** WORK TO BE COMPLETED **
Once you reach the line with "Mean | TklW: 7.0 -> 7.7" below, copy each line exactly, stopping after the line with "column Viewtor | position: none -> 6", and skip any pictures.

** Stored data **
☆ ☆ ☆

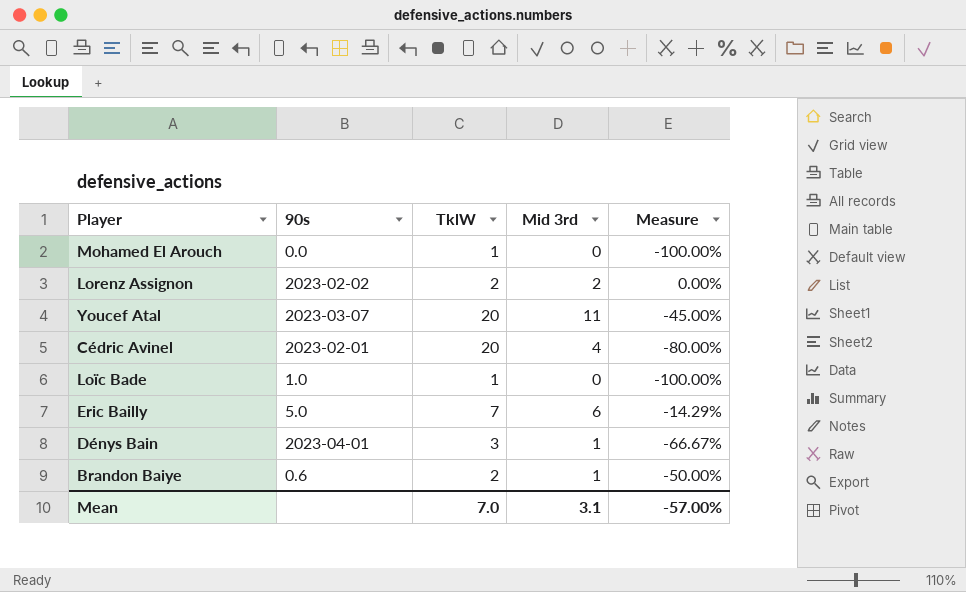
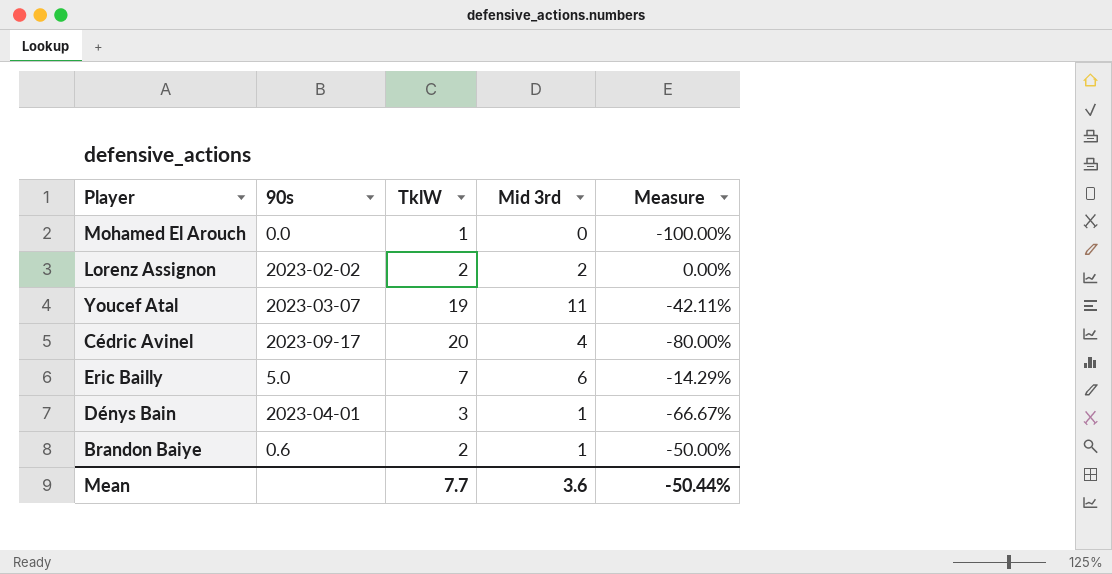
row Loïc Bade: 1.0 | 1 | 0 | -100.00% -> none
Youcef Atal | TklW: 20 -> 19
Youcef Atal | Measure: -45.00% -> -42.11%
Cédric Avinel | 90s: 2023-02-01 -> 2023-09-17
Mean | TklW: 7.0 -> 7.7
Mean | Mid 3rd: 3.1 -> 3.6
Mean | Measure: -57.00% -> -50.44%

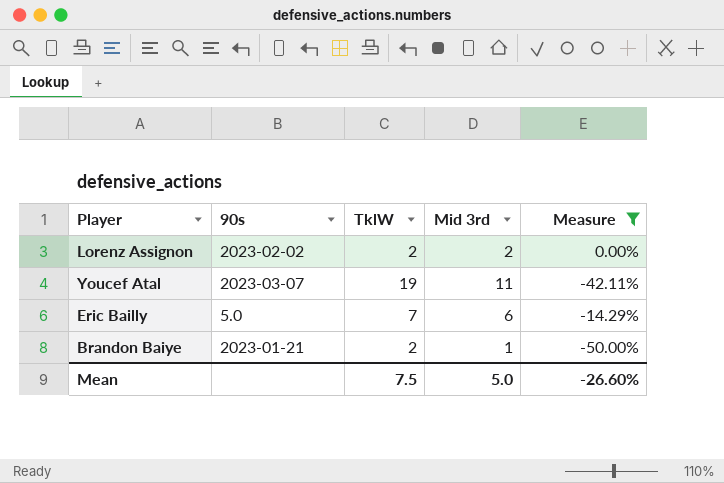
filter: none -> Measure >= -50.00%
Brandon Baiye | 90s: 0.6 -> 2023-01-21
Mean | TklW: 7.7 -> 7.5
Mean | Mid 3rd: 3.6 -> 5.0
Mean | Measure: -50.44% -> -26.60%

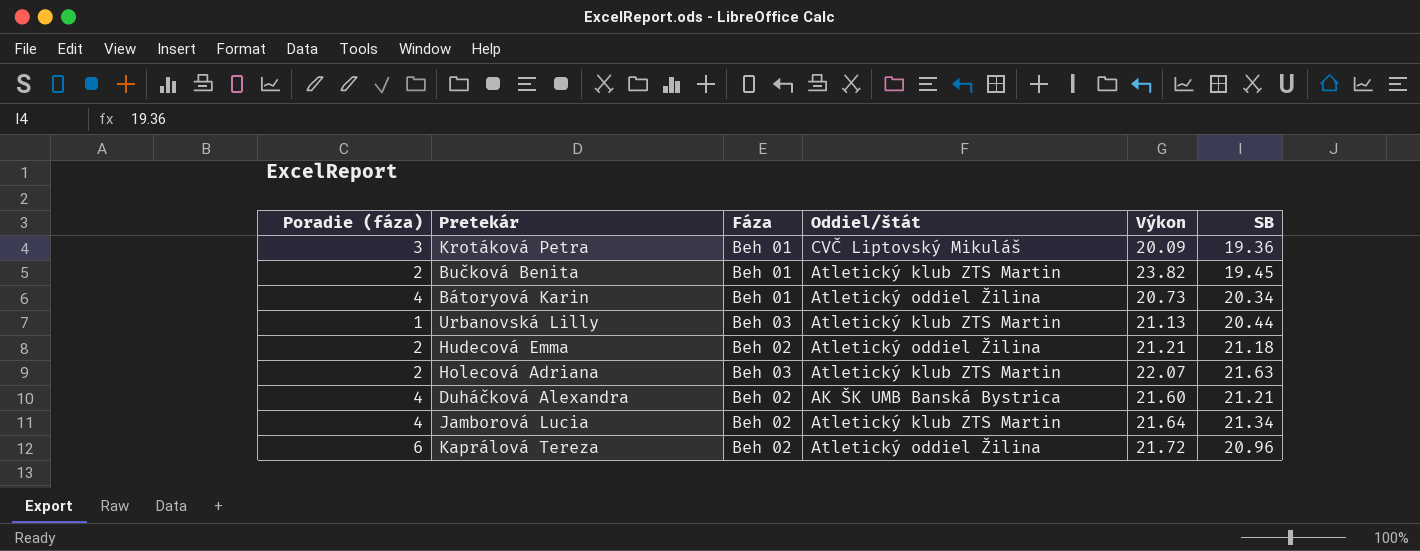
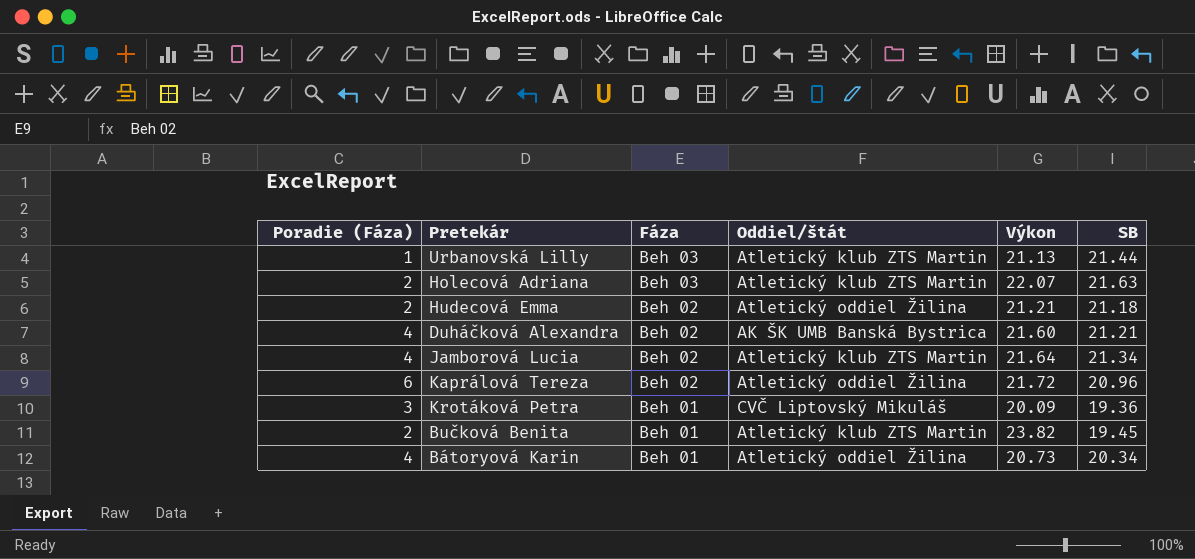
row order: none -> Fáza descending
column name: Poradie (fáza) -> Poradie (Fáza)
Urbanovská Lilly | SB: 20.44 -> 21.44

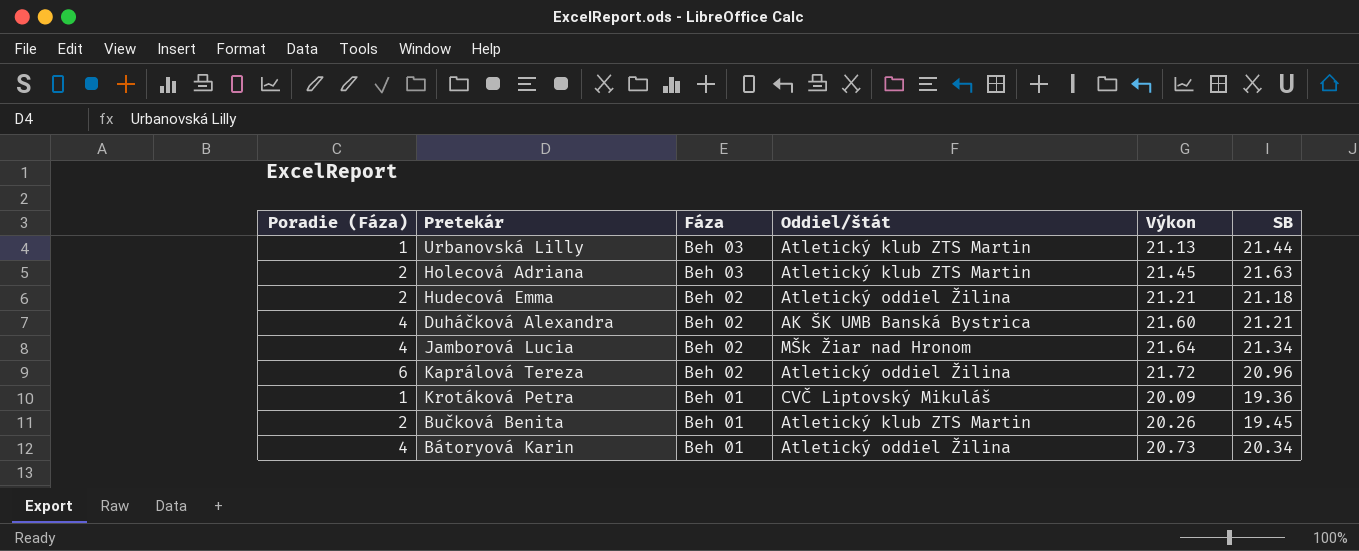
Holecová Adriana | Výkon: 22.07 -> 21.45
Jamborová Lucia | Oddiel/štát: Atletický klub ZTS Martin -> MŠk Žiar nad Hronom
Krotáková Petra | Poradie (Fáza): 3 -> 1
Bučková Benita | Výkon: 23.82 -> 20.26

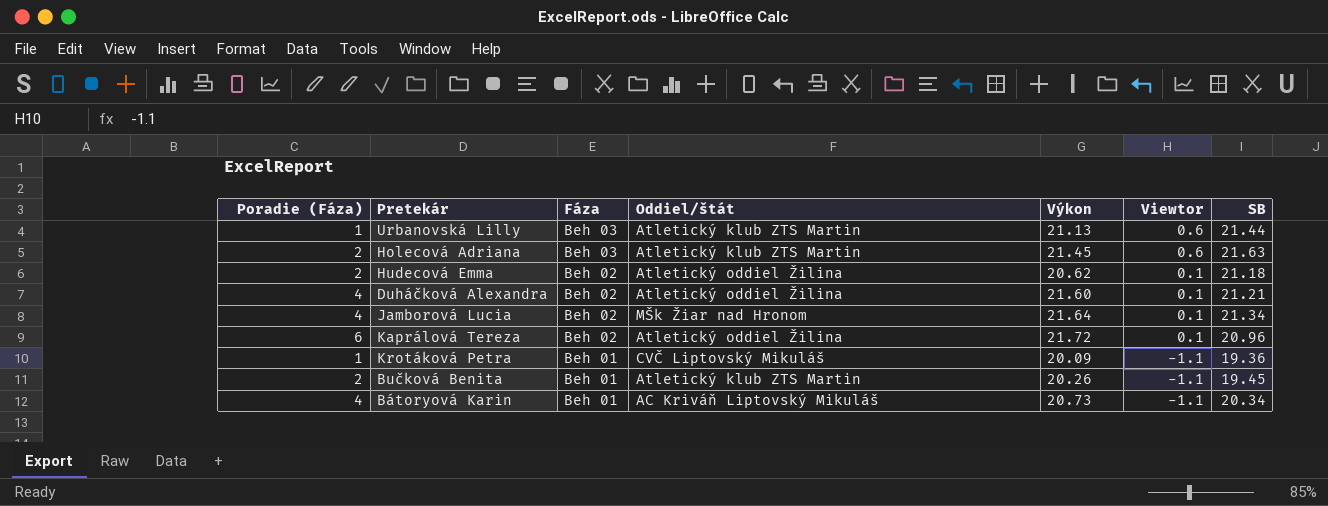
column Viewtor | position: none -> 6
Hudecová Emma | Výkon: 21.21 -> 20.62
Duháčková Alexandra | Oddiel/štát: AK ŠK UMB Banská Bystrica -> Atletický oddiel Žilina
Bátoryová Karin | Oddiel/štát: Atletický oddiel Žilina -> AC Kriváň Liptovský Mikuláš

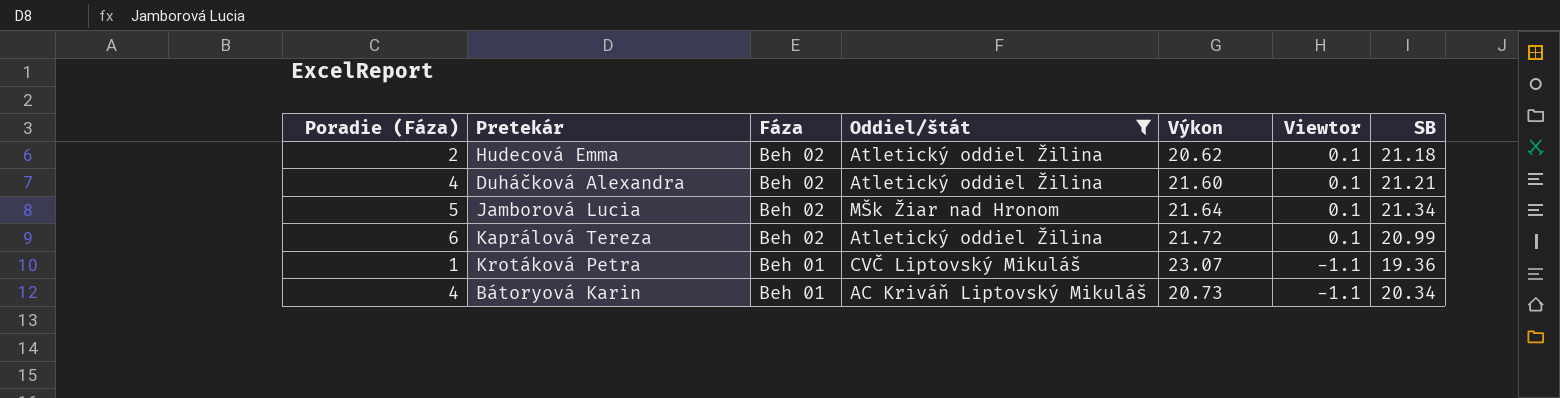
filter: none -> Oddiel/štát != Atletický klub ZTS Martin
Jamborová Lucia | Poradie (Fáza): 4 -> 5
Kaprálová Tereza | SB: 20.96 -> 20.99
Krotáková Petra | Výkon: 20.09 -> 23.07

☆ ☆ ☆

** ANSWER FOR THE TASK **
Mean | TklW: 7.0 -> 7.7
Mean | Mid 3rd: 3.1 -> 3.6
Mean | Measure: -57.00% -> -50.44%

filter: none -> Measure >= -50.00%
Brandon Baiye | 90s: 0.6 -> 2023-01-21
Mean | TklW: 7.7 -> 7.5
Mean | Mid 3rd: 3.6 -> 5.0
Mean | Measure: -50.44% -> -26.60%

row order: none -> Fáza descending
column name: Poradie (fáza) -> Poradie (Fáza)
Urbanovská Lilly | SB: 20.44 -> 21.44

Holecová Adriana | Výkon: 22.07 -> 21.45
Jamborová Lucia | Oddiel/štát: Atletický klub ZTS Martin -> MŠk Žiar nad Hronom
Krotáková Petra | Poradie (Fáza): 3 -> 1
Bučková Benita | Výkon: 23.82 -> 20.26

column Viewtor | position: none -> 6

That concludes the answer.